I particularly draw attention to Senator Conroy’s shameless defence of his government’s lack of accountability on the question of the National Broadband Network. I think every Australian taxpayer, no matter what their needs with respect to broadband and no matter what their location in this country, ought to be deeply concerned about this government’s approach towards this massive new infrastructure, which will cost taxpayers billions of dollars, which has not defined well the extent of its coverage, the cost structure that it is going to face or the extent of the take-up that it requires in order to meet its expectations and which represents an enormous risk to the Australian taxpayer and to the Australian community.

In the course of his answers today, Senator Conroy described seeking further information about the National Broadband Network—for example, a cost-benefit analysis of the network’s value to the Australian people—as a waste of taxpayers’ money. Here we have the largest investment ever made by an Australian government in infrastructure by a long shot and a basic preliminary analysis of that project is rejected by this government. Only a little while ago, the government’s own Infrastructure Australia recommended:

In order to demonstrate that the Benefit Cost Analysis is indeed robust, full transparency of the assumptions, parameters and values which are used in each Benefit Cost Analysis is required.

What do we hear from this government? We hear: ‘We don’t need that. It’s too expensive. It’ll take too long. It’ll hold things up.’ But, of course, none of those things are true. What we know about this National Broadband Network should fill all of us with a great deal of dread—not because it is not an ambitious, grand plan. Grand plans are fine, as long as you have the wherewithal to back up the assumptions that you make about what this grand plan is going to achieve.

This minister has a touch of the Rex Connors about him. He has a determination to make this thing happen that seems to know no obstacle and a desire to push aside the critics and plough ahead with what he wants to do without fully explaining to the Australian people how he is going to get there. For example, we have heroic assumptions about the level of take-up of this new scheme. The scheme requires take-up of somewhere between 70 and 90 per cent of available consumers. That is an enormously large level of take-up to make this all work, when countries like the United States have achieved 25 per cent of consumers taking up their options.
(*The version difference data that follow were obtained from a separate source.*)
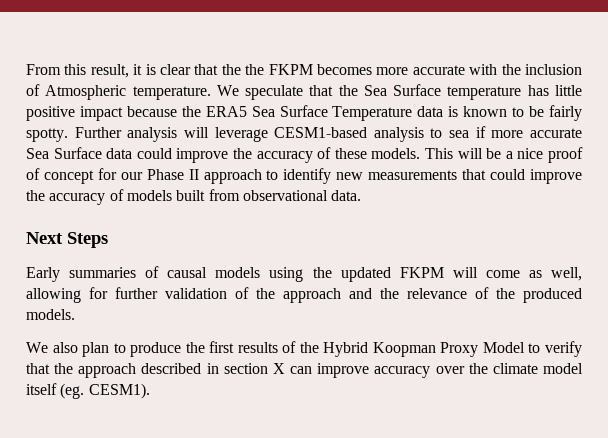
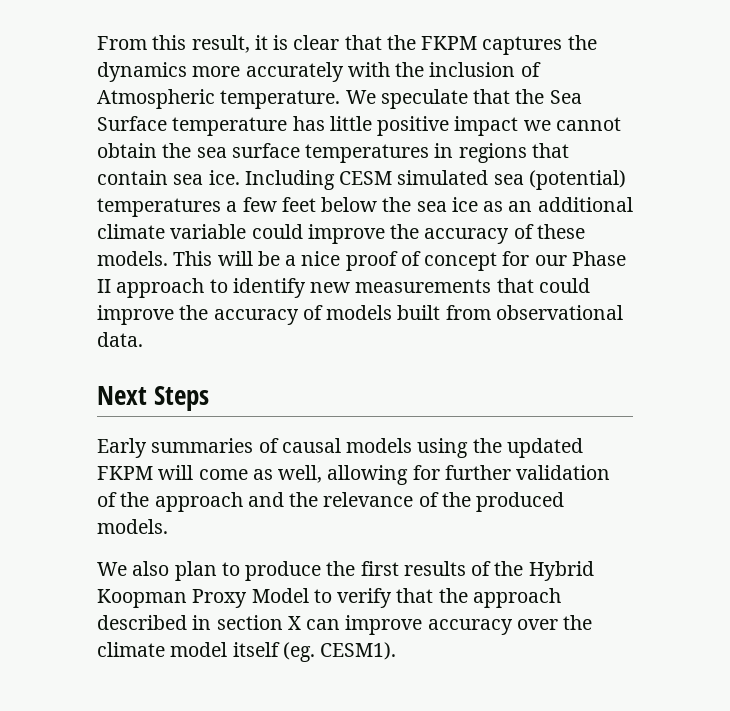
[245,64,465,75] the FKPM becomes more accurate -> [421,35,597,55] [97,62,344,82] FKPM captures the dynamics more accurately
[126,105,582,121] [26,126,582,142] [26,147,133,159] because the ERA5 Sea Surface Temperature data is known to be fairly spotty. Further analysis will leverage CESM1-based analysis to sea if more accurate Sea Surface data -> [523,117,621,131] [97,143,569,163] [97,170,626,190] [97,197,633,217] [97,224,247,239] we cannot obtain the sea surface temperatures in regions that contain sea ice. Including CESM simulated sea (potential) temperatures a few feet below the sea ice as an additional climate variable

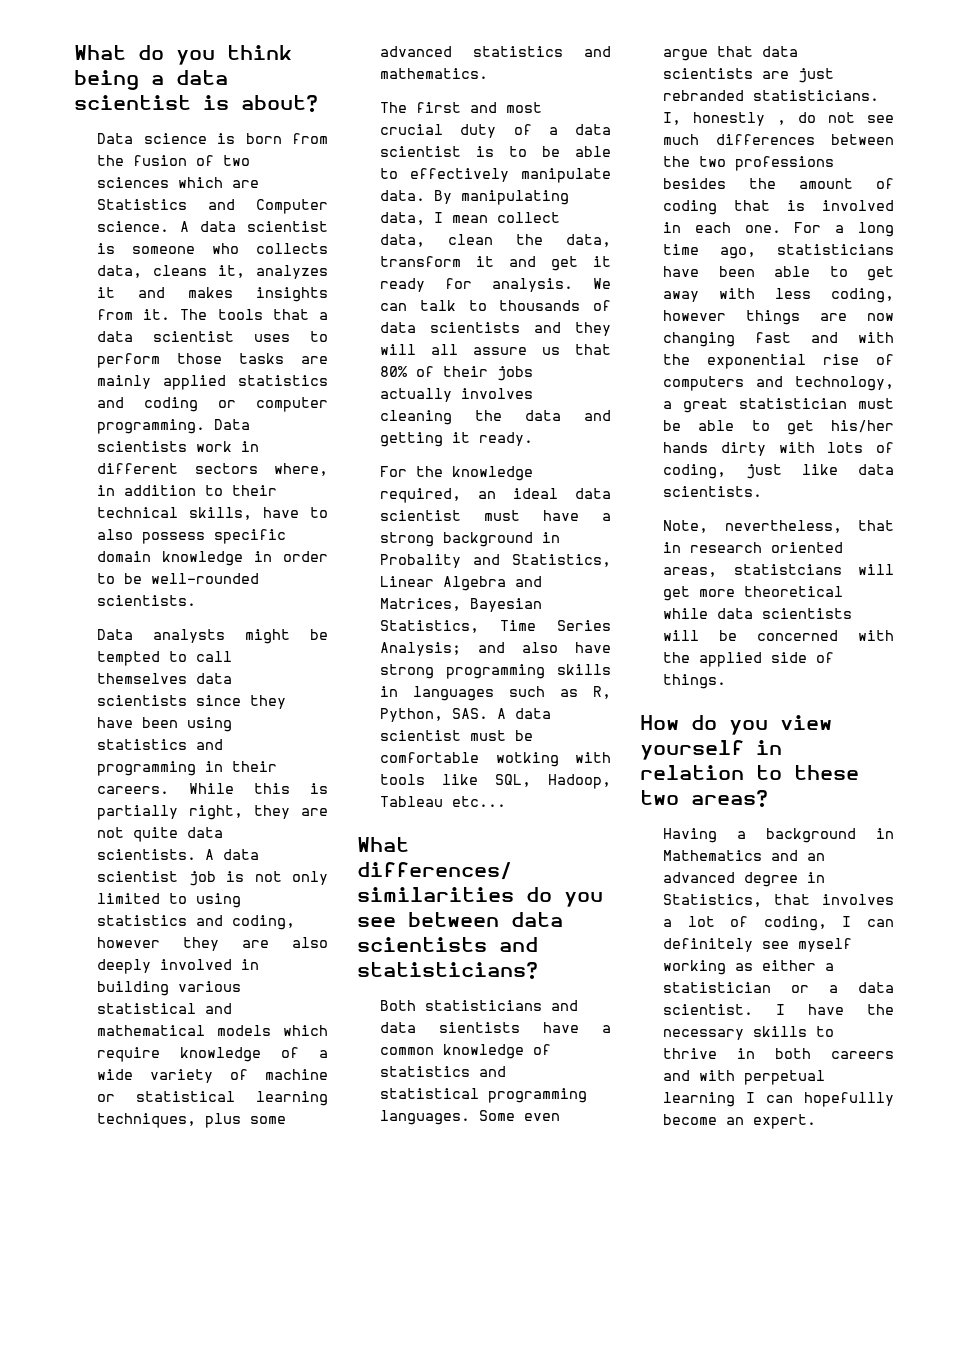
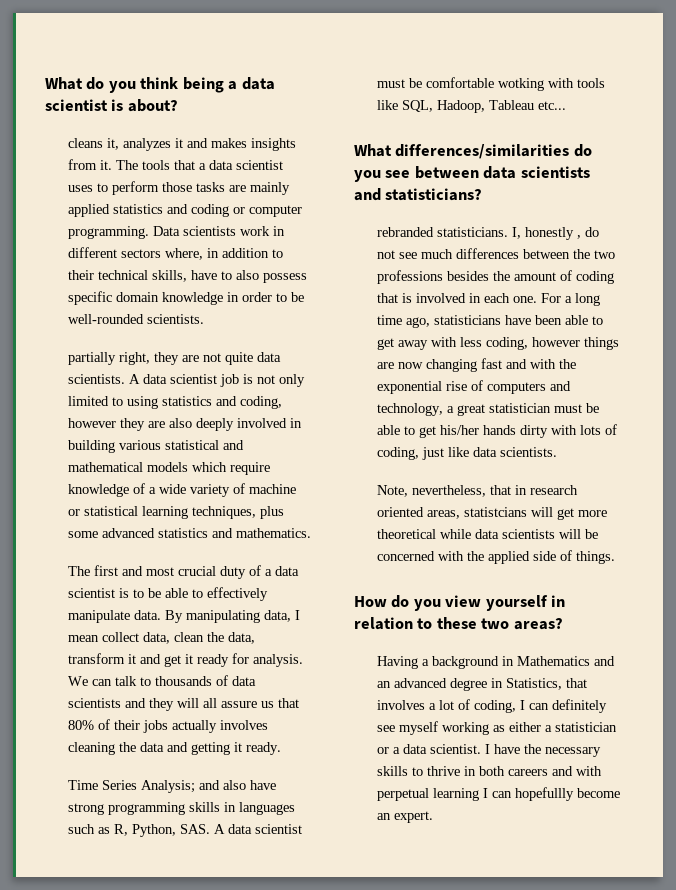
[97,133,328,144] [97,155,251,166] [97,177,260,188] [97,199,328,214] [97,221,328,232] [97,243,328,254] [97,265,143,278] Data science is born from the fusion of two sciences which are Statistics and Computer science. A data scientist is someone who collects data, -> (178, 105) none
[97,629,328,644] [97,651,233,666] [97,673,233,684] [97,695,287,709] [97,717,233,732] [97,739,224,750] [97,761,278,776] [97,783,328,794] Data analysts might be tempted to call themselves data scientists since they have been using statistics and programming in their careers. While this is -> (204, 319) none
[380,466,534,481] [380,488,611,503] [380,510,611,521] [380,532,561,547] [380,554,611,568] [380,576,543,591] [380,598,543,612] [380,620,480,633] For the knowledge required, an ideal data scientist must have a strong background in Probality and Statistics, Linear Algebra and Matrices, Bayesian Statistics, -> (281, 748) none
[380,1000,579,1011] [380,1022,611,1033] [380,1044,552,1059] [380,1066,507,1077] [380,1088,588,1103] [380,1110,561,1125] [663,46,799,61] [663,68,835,83] Both statisticians and data sientists have a common knowledge of statistics and statistical programming languages. Some even argue that data scientists are just -> (483, 194) none

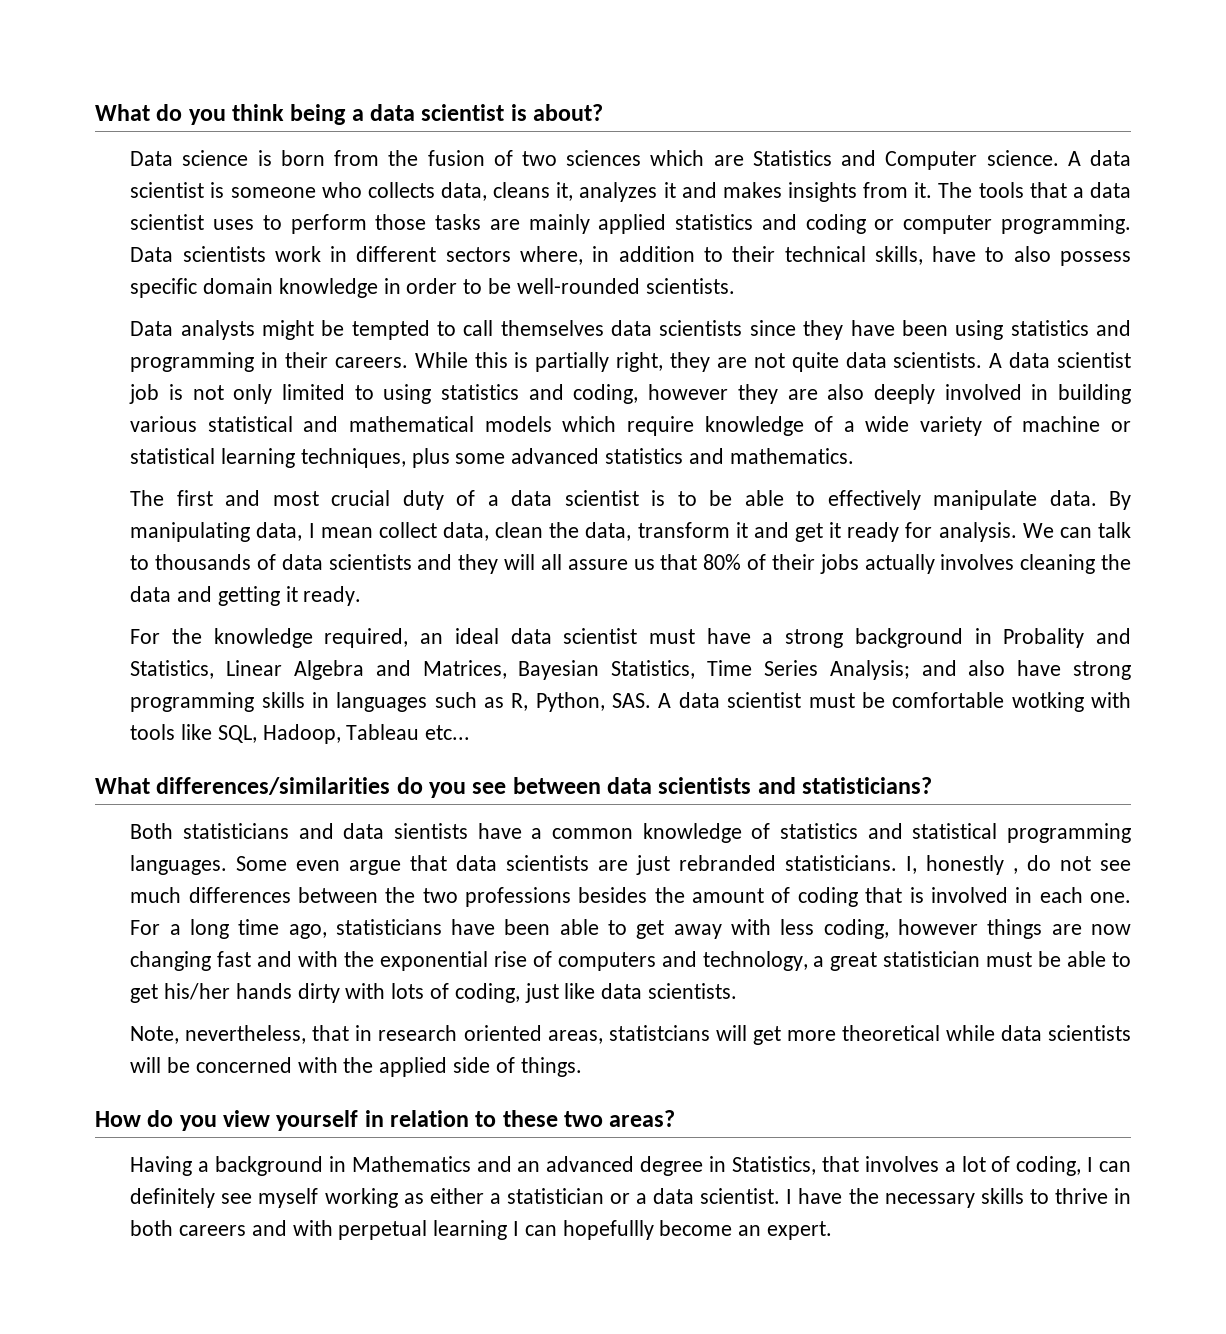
(178, 105) none -> [130,150,1131,170] [130,182,487,201] Data science is born from the fusion of two sciences which are Statistics and Computer science. A data scientist is someone who collects data,
(204, 319) none -> [130,320,1132,340] [130,352,529,372] Data analysts might be tempted to call themselves data scientists since they have been using statistics and programming in their careers. While this is
(281, 748) none -> [130,628,1131,648] [130,660,696,680] For the knowledge required, an ideal data scientist must have a strong background in Probality and Statistics, Linear Algebra and Matrices, Bayesian Statistics,
(483, 194) none -> [130,823,1132,843] [130,855,671,875] Both statisticians and data sientists have a common knowledge of statistics and statistical programming languages. Some even argue that data scientists are just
Even in South Korea, only 40 per cent of customers have taken up similar products.

The level of investment here seems to be out of kilter with the hard facts about both need and expectation of take-up. It is worth looking at what is going on in the United States at the moment, for example. The United States is also investing federal taxpayers’ dollars in broadband initiatives, but it is investing a total of only $7 billion—across the entire United States of America. On a per capita basis, Australia is investing 100 times more in broadband than the United States, the home of the internet. Is that wise? Is that justified? Can the minister explain why the government is making such a tangibly larger, more risky investment in these circumstances than even the United States of America is making? No, he cannot, because he does not believe that these things need to be done. We are told that in due course information will be laid on the table about the National Broadband Network—not a cost-benefit analysis or the kind of careful work before projects begin recommended by Infrastructure Australia, but in due course some facts and figures will be placed on the table, no doubt at the point beyond which it will be impossible to return.

I think we should all be fearful about this exercise. I think we need to be asking questions and demanding answers and requiring the government to justify, point by point, the basis of this new national scheme. We need to know how much it will cost Australians to get access to voice and broadband services, what the revenues of the business will be, how it will be commercially justifiable when, for example, it avoids entirely the use of wireless, which is the fastest-growing internet element in Australia at the moment, how it justifies the heroic assumptions it makes about take-up and how it is that the Australian community can come out of this with a decent investment and not lose a great deal of money in the process. That is what we are asking for here and, if the government cannot supply it, we have to ask why.